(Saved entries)
------------------------
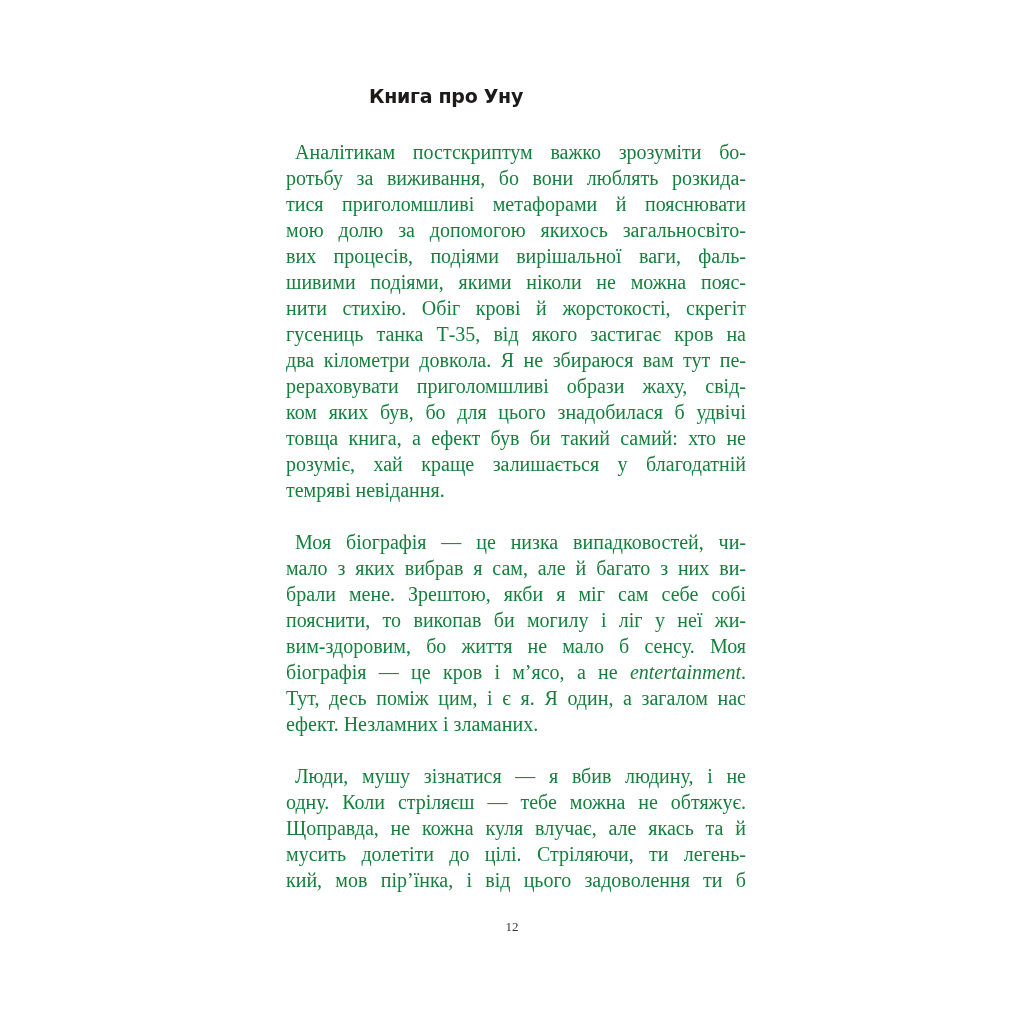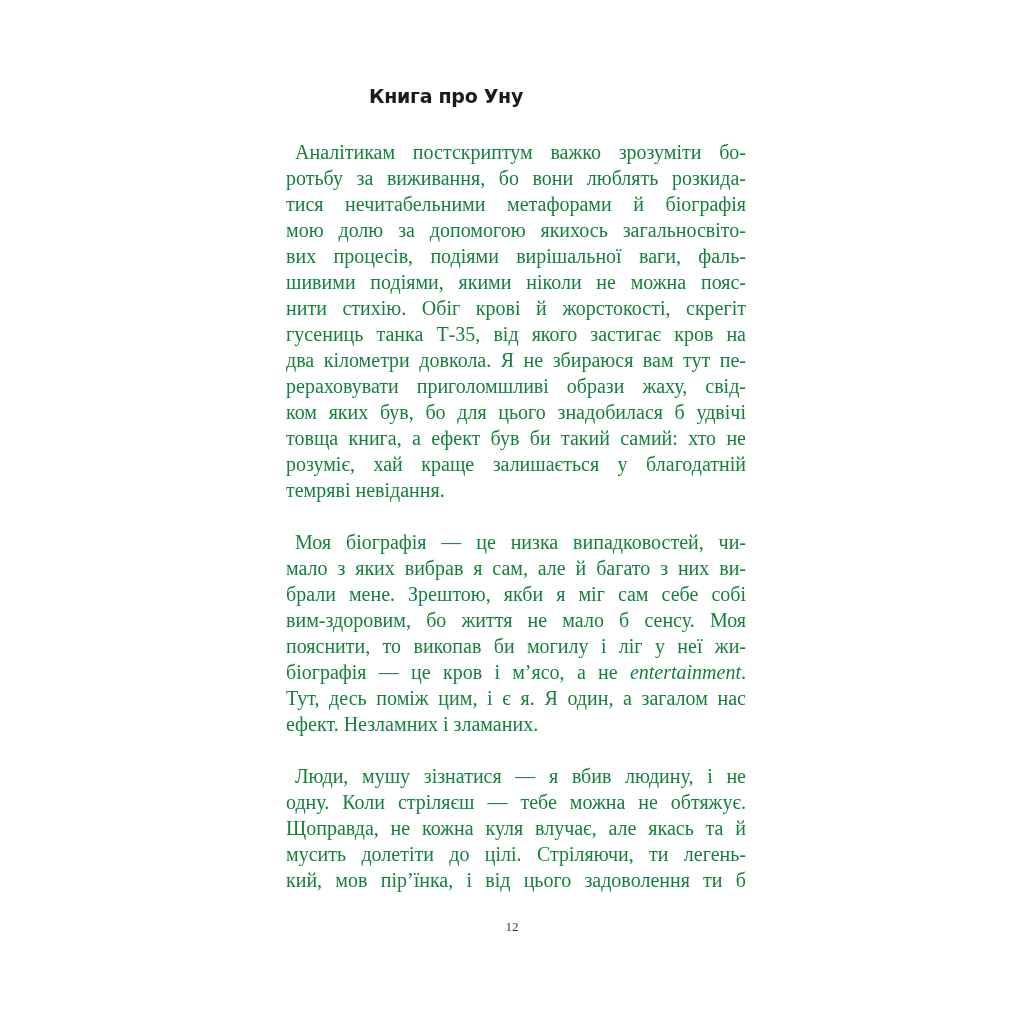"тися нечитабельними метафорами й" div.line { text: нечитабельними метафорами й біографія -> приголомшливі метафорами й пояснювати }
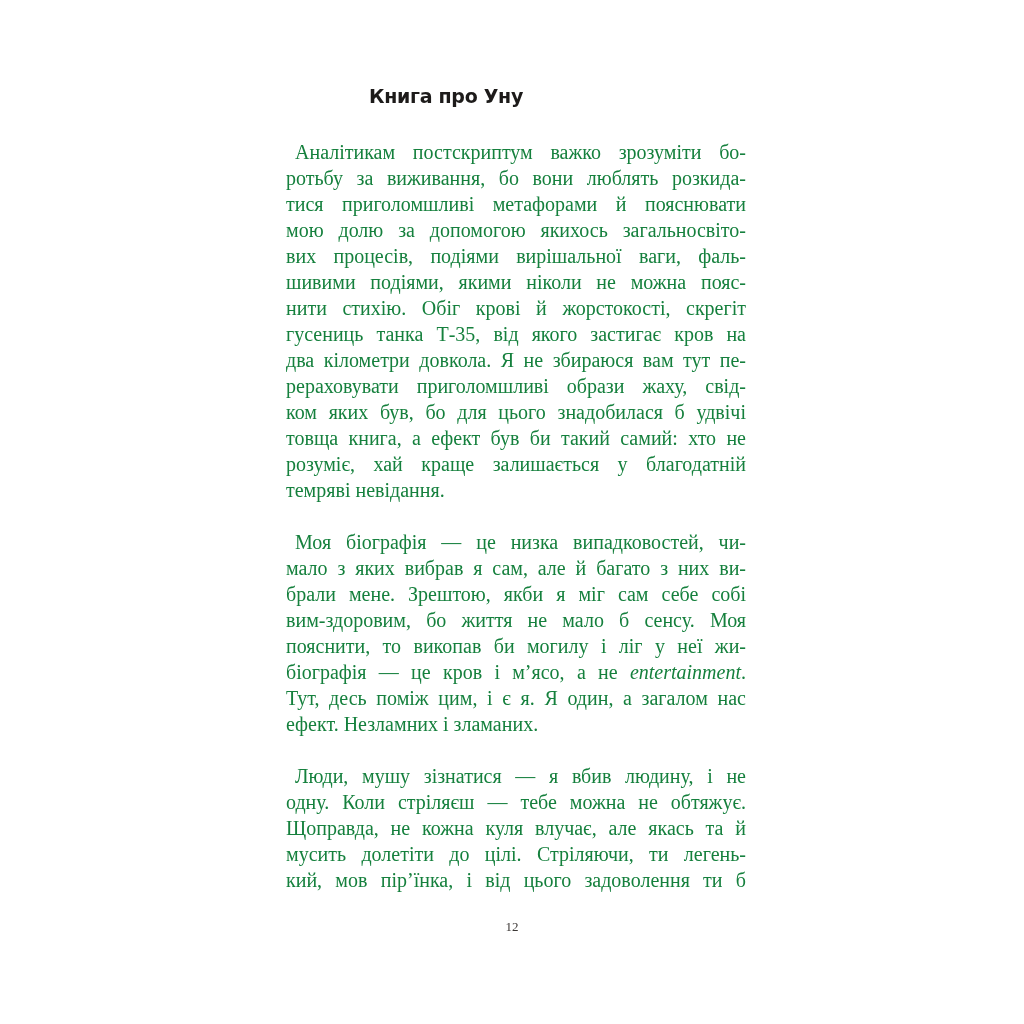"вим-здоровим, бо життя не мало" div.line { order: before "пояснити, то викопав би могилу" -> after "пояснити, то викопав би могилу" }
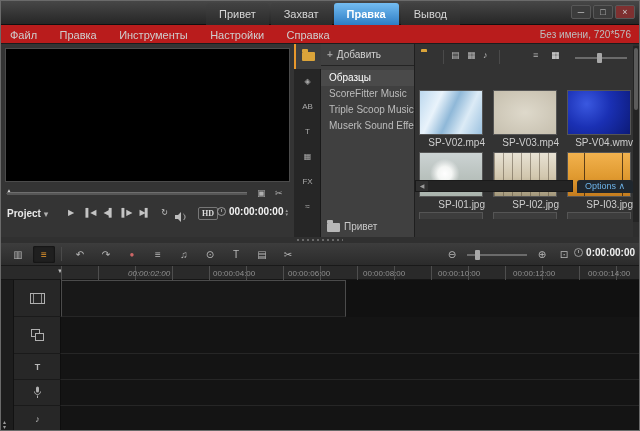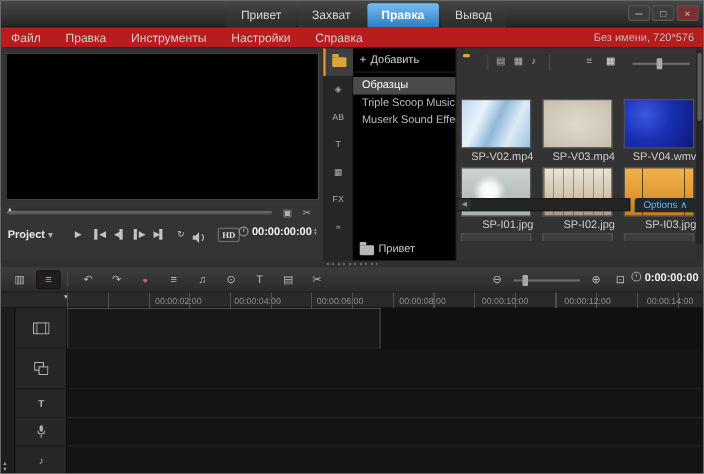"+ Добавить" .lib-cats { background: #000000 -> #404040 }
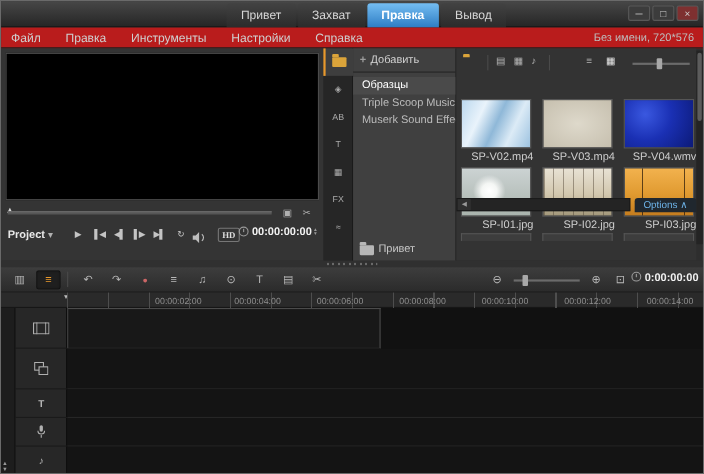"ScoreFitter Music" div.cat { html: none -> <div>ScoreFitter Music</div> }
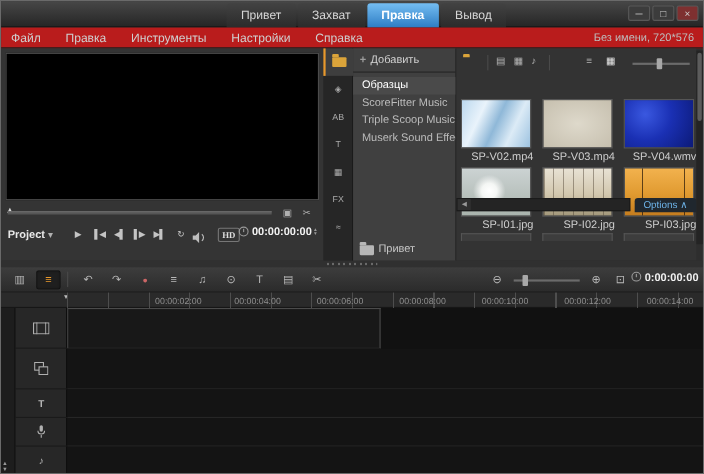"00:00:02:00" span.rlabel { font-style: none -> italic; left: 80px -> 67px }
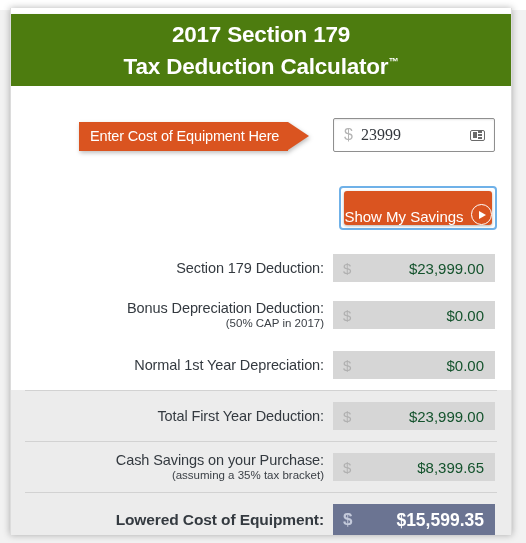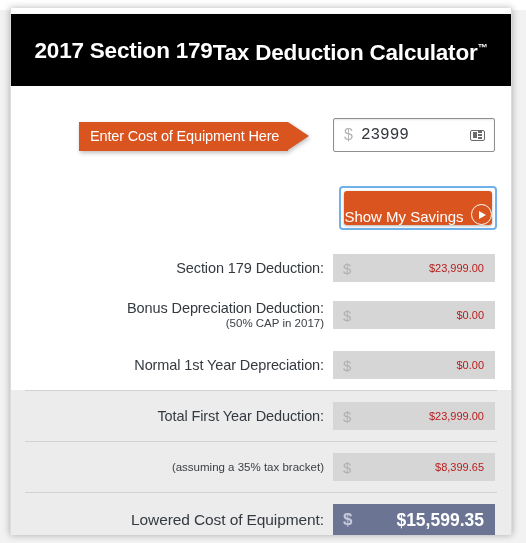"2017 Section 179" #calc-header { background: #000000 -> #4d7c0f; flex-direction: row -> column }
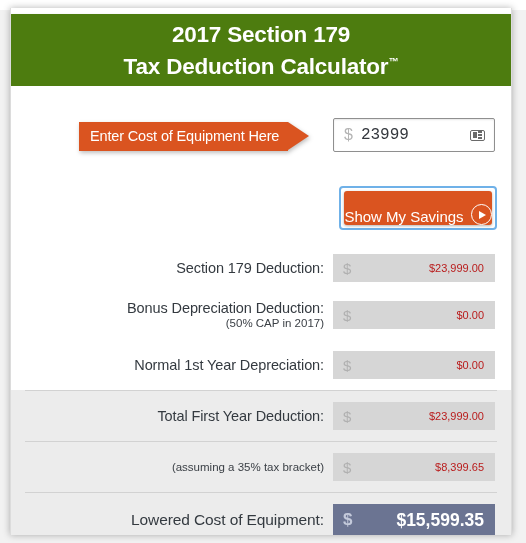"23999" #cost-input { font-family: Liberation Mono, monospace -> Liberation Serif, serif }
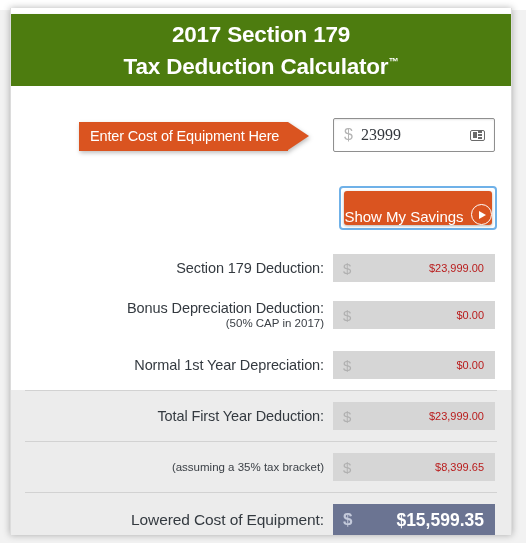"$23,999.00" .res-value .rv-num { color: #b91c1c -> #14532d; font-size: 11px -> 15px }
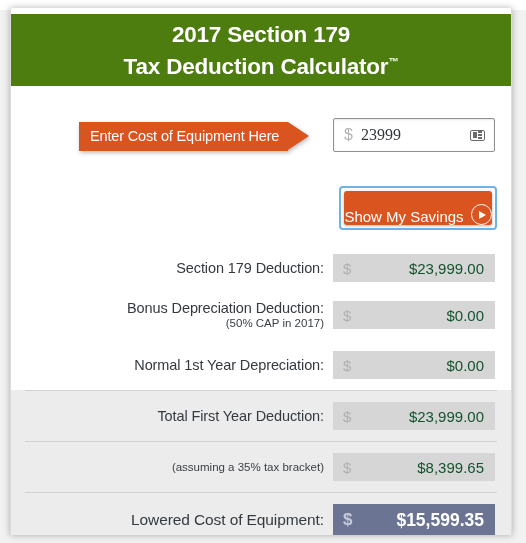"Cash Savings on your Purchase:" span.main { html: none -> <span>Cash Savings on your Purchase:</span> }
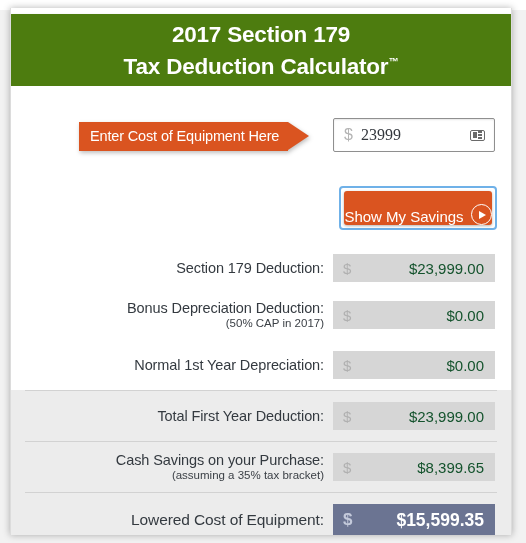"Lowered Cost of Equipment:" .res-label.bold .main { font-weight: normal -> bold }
------------------------
Task to carry out:
Starting at the line that contains "none -> <span>Cash", write out every line through the end of the entries above exactly, and omit the pictures.

Output for this exercise:
"Cash Savings on your Purchase:" span.main { html: none -> <span>Cash Savings on your Purchase:</span> }
"Lowered Cost of Equipment:" .res-label.bold .main { font-weight: normal -> bold }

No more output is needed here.